Tensions rose as traffic pilons, water bottles, and sticks were thrown across the police line. Police commanders used the commotion to physically push the protesters back, causing a series of brief melees. Two protesters were arrested.

After a nearly two-hour standoff, organisers announced that people should go home and reconvene for additional protests throughout the Olympics.

Following the march, Savehilaghi told reporters, “We were successful in getting our message across, in coming to [BC] place and marching down here and voicing our concerns about the Olympics.”

In contrast to the relatively peaceful rally and march on Friday, early on Saturday morning, approximately 300 activists took to the streets for a march dubbed “heart attack,” which aimed to “clog the arteries of capitalism” and cause a disruption to the Games.

Although mostly a peaceful demonstration, direct action tactics were carried out by what police called a “number of anarchists…a loosely organised group of thugs.” Tactics included smashing the windows of corporate sponsors, overturning newspaper boxes, and vandalism.

Whereas on the eve of the Games, Royal Canadian Mounted Police Assistant Commander Bud Mercer told CNN that they would be overseen by “friendly security,” police on Saturday wore full riot gear as they clashed with protesters.

Saturday’s clashes with police resulted in at least seven arrests. The Vancouver Police Department issued a release denouncing “a criminal element within the legitimate protesters.”

Gord Hill of the Kwakwaka’wakw First Nation, and spokesperson for No2010.com, said “The [International Olympic Committee] and [the Vancouver Organising Committee] is the criminal element, pillaging public coffers, the effects of which we will see long after the Games.”

Hill also disagreed that the level of force used by the police was proportionate to that used by the protesters, adding, “Buildings are not made of flesh and tissue. They are made of concrete and steel.”

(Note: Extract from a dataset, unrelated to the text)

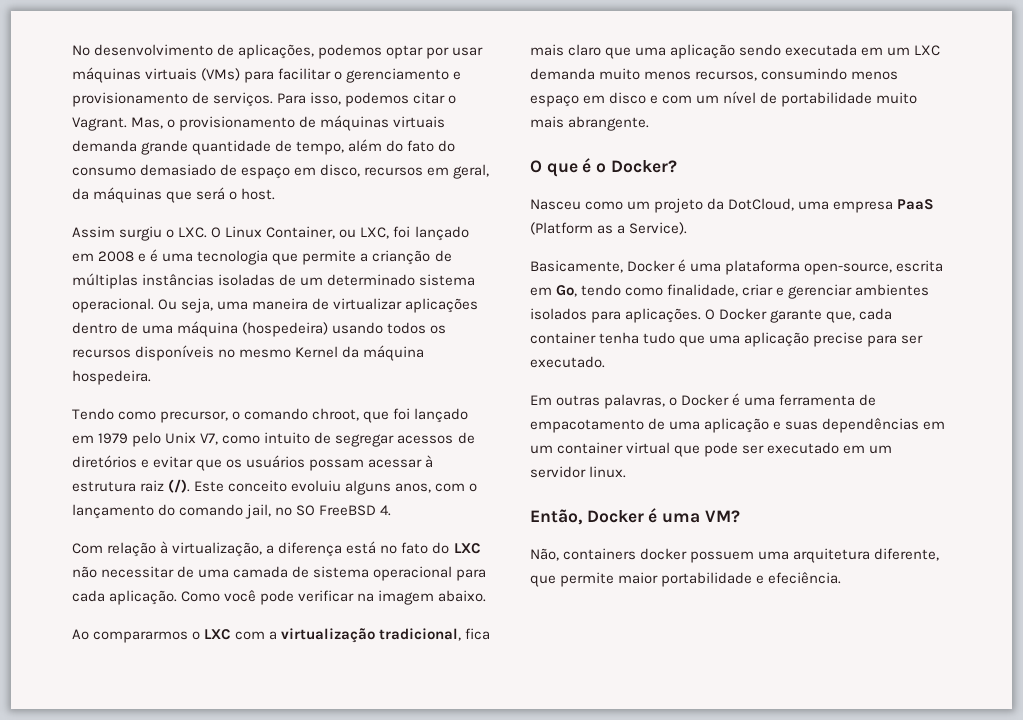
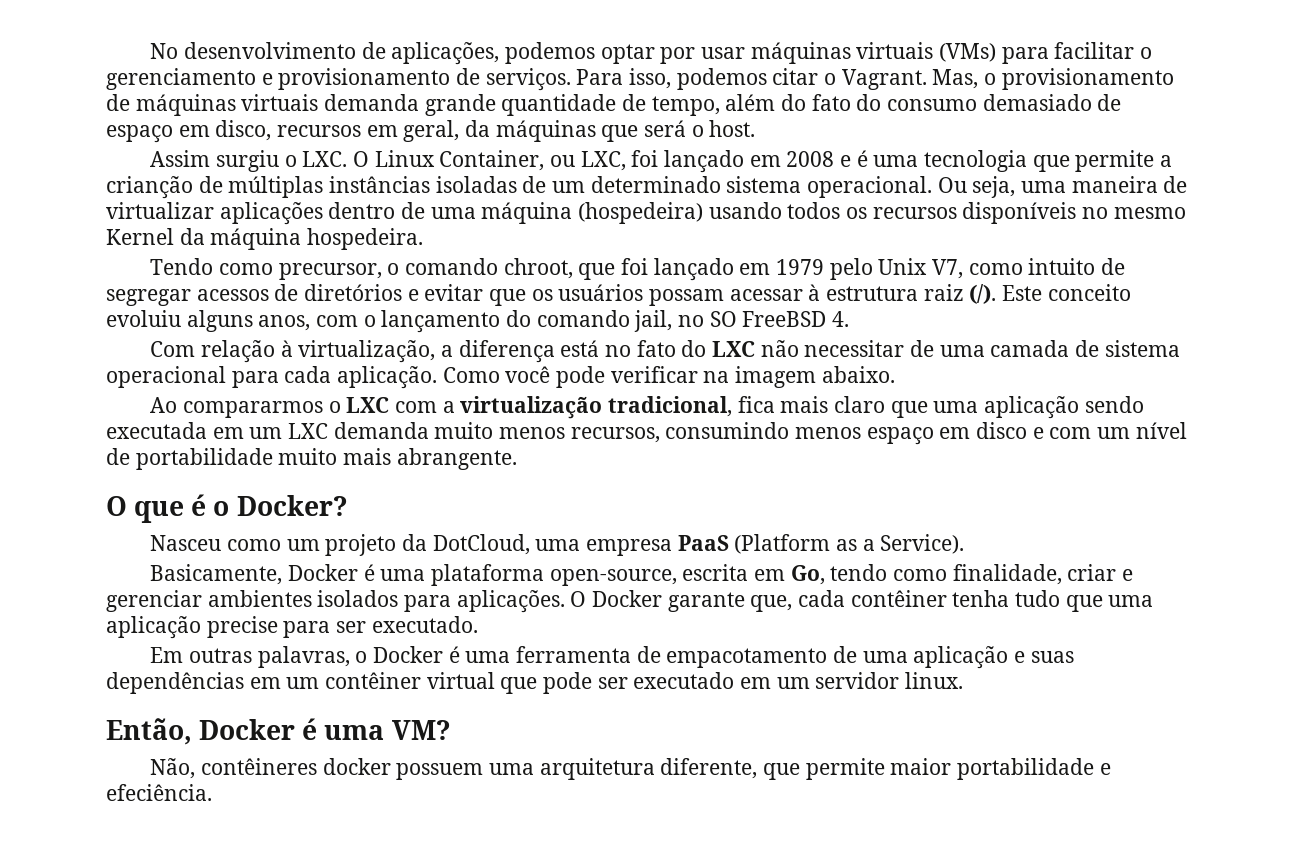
[530,332,596,344] container -> [850,590,947,607] contêiner
[557,442,624,454] container -> [325,672,422,689] contêiner
[563,548,637,560] containers -> [201,758,318,775] contêineres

Sixty organisations endorsed a statement released by the Olympics Resistance Network on Saturday, which stopped short of denouncing the “heart attack” protest, stating instead “we should avoid characterisations such as ‘bad’ or ‘violent’ protesters. We respectfully request that all those in opposition to the 2010 Olympics maintain our collective and unified commitment to social justice and popular mobilisation efforts in the face of massive attempts to divide us.”

Various protests are slated to continue throughout the Games, including a protest on Monday by the local anti-war organisation, StopWar, against “Olympics security, militarisation of our city, and our country’s treacherous role in the occupations of Afghanistan and Haiti.”

Prior to the Games, Canada’s Governor-General Michaelle Jean unveiled the Olympic Truce Wall at the Olympic Village, stating, “Building peace does not mean simply laying down our weapons.”

Last week, local activist and author Derrick O’Keefe recalled in Vancouver’s Georgia Straight weekly newspaper that in 1980, Canada and the U.S. led a boycott of the Summer Olympics in Moscow due to the Soviet invasion of Afghanistan.

“Thirty years later, it is the United States, Canada, and the other NATO countries that are occupying Afghanistan. Instead of a boycott, the Vancouver 2010 Olympics are being used to promote militarism in general and Canada’s role in the occupation of Afghanistan in particular.”

*With additional reporting from the Vancouver Media Cooperative (VMC).